I hope I have enlightened you with some of my new old-woman wisdom. I’m home from chemo and off for my daily kip. If you need me, I’ll be in my office.
I Love Birthdays
Isn’t it sad how most women fear getting older? How much money we spend on facial treatments, personal trainers, Lycra undergarments, and hair dye to avoid the appearance of aging? Like the bimbos on Jersey Shore are really having any more fun than actual grown-ups.
Today is my 39th birthday. If you’d asked me three years ago whether I’d see 39, I might have said no. And I know there are a lot of people out there who will quake at the impending doom of the big four-oh, worrying that it symbolizes the fading of youth, the approach of pop-culture irrelevance, the relegation to “old-person” status. (Okay, maybe not Dara Torres.)
Not me. I’m thrilled to be having a birthday at all. And if I get the chance to go grey, to get (more) wrinkly, I’ll be excited about it.

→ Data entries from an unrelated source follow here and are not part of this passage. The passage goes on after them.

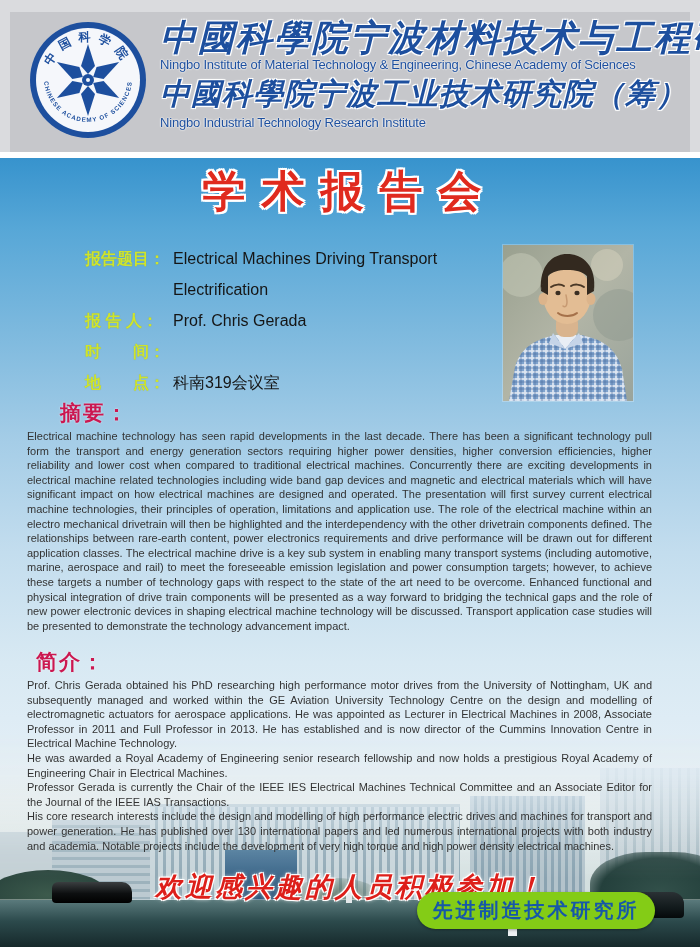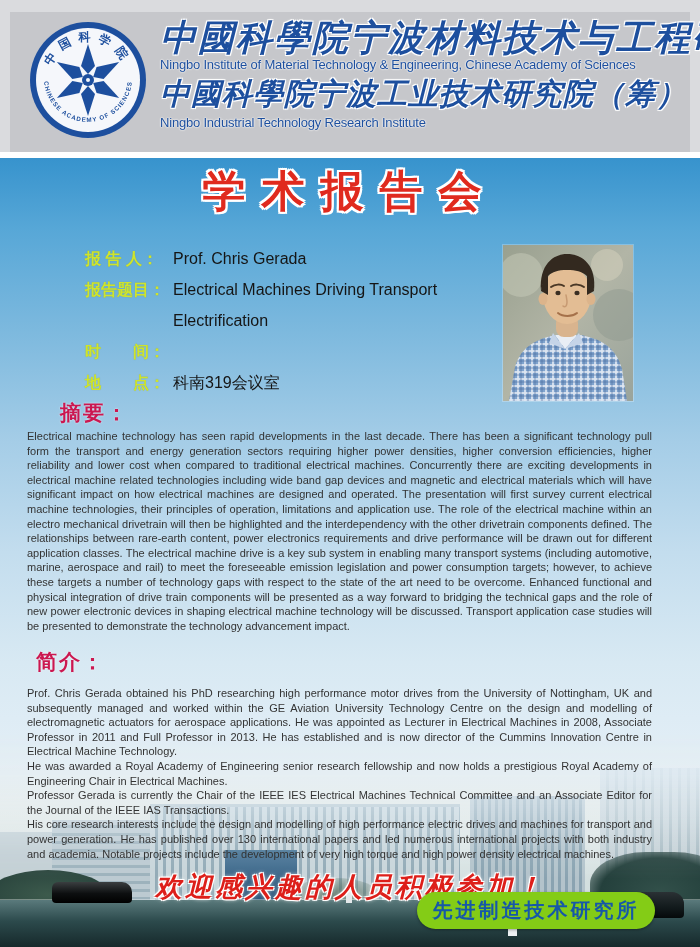--- a/index.html
+++ b/index.html
@@ -75,21 +75,21 @@
   .photo { position:absolute; left:503px; top:245px; width:130px; height:156px; box-shadow:0 0 0 1px rgba(255,255,255,.25); }
 
   
   .sec-heading { position:absolute; font-size:21px; font-weight:700; color:#cb1750; letter-spacing:2px;
     text-shadow:0 0 2px rgba(255,255,255,.8); }
   .abstract-heading { left:36px; top:399px;margin-left:24px; }
   .bio-heading { left:36px; top:648px; }
   .body-text { position:absolute; left:27px; width:625px; font-size:11px; line-height:14.6px;
     color:#333; text-align:justify; }
   .abstract-text { top:429px; }
-  .bio-text { top:678px;margin-top:8px; }
+  .bio-text { top:678px; }
   .bio-text p { margin:0; text-align:justify; }
 
   
   .welcome { position:absolute; left:0; top:869px; width:700px; text-align:center;
     font-size:27px; font-weight:700; font-style:italic; letter-spacing:3px; color:#dd1f1a;
     text-shadow:-1px -1px 0 #fff, 1px -1px 0 #fff, -1px 1px 0 #fff, 1px 1px 0 #fff, 0 0 4px #fff; }
   .badge { position:absolute; left:417px; top:892px; width:238px; height:37px; background:#84cc16;
     border-radius:19px; display:flex; align-items:center; justify-content:center;
     color:#1658a8; font-size:20px; font-weight:700; letter-spacing:3px; white-space:nowrap;
     box-shadow:0 1px 3px rgba(0,0,0,.35); }
@@ -164,29 +164,29 @@
     <div class="fig1"></div>
     <div class="fig2"></div>
     <div class="fig3"></div>
     <div class="fig4"></div>
   </div>
 
   <div class="lecture-title">学术报告会</div>
 
   <div class="info">
     <div class="info-row">
-      <span class="info-label">报 告 人：</span>
-      <span class="info-value">Prof. Chris Gerada</span>
-    </div>
-    <div class="info-row">
       <span class="info-label">报告题目：</span>
       <span class="info-value">
         <div>Electrical Machines Driving Transport</div>
         <div>Electrification</div>
       </span>
+    </div>
+    <div class="info-row">
+      <span class="info-label">报 告 人：</span>
+      <span class="info-value">Prof. Chris Gerada</span>
     </div>
     <div class="info-row">
       <span class="info-label">时　　间：</span>
     </div>
     <div class="info-row">
       <span class="info-label">地　　点：</span>
       <span class="info-value">科南319会议室</span>
     </div>
   </div>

Not just because it’ll save me a fortune in blonde highlights, but because it will advertise my success. It will broadcast the triumph of will, love, modern medicine and good nutrition over the evil cancer monster. It will announce to the world that I am more interesting than I was at 25, more complex, a better friend, partner, and parent. I will have wisdom to share, stories to tell, funnier jokes. (I’m willing to let the bikini go for funnier jokes.)
I know I come back to this analogy frequently, but I feel like aging adds more and more intricate pieces to the mosaic image that is my life. The pixels get smaller, the details crisper, the image sharper. More interesting.
Old people are cool. Bring it on.
Speak Your Piece
I’m sure your inbox has been as crowded as mine, over the past six weeks, with emails from senators, the veep, even Barry O. himself, exhorting you to cast your vote this way or that, choose this candidate over that one, save our country from certain destruction at the hands of [insert opposing political party name here].
So I’ll keep this brief: make sure you vote today, and not just for the party you like best but for the candidates who will do the best job. And I don’t need to remind you of the importance of thinking carefully about the recent health-care legislation and its potential benefits for the illin’est of us, in terms of lifetime healthcare limits, pre-existing conditions, and coverage for the young adults under their parents’ policies.
Okay, I’ll get off the soapbox now. The most important point to remember is: if you don’t vote, you can’t bitch about them later.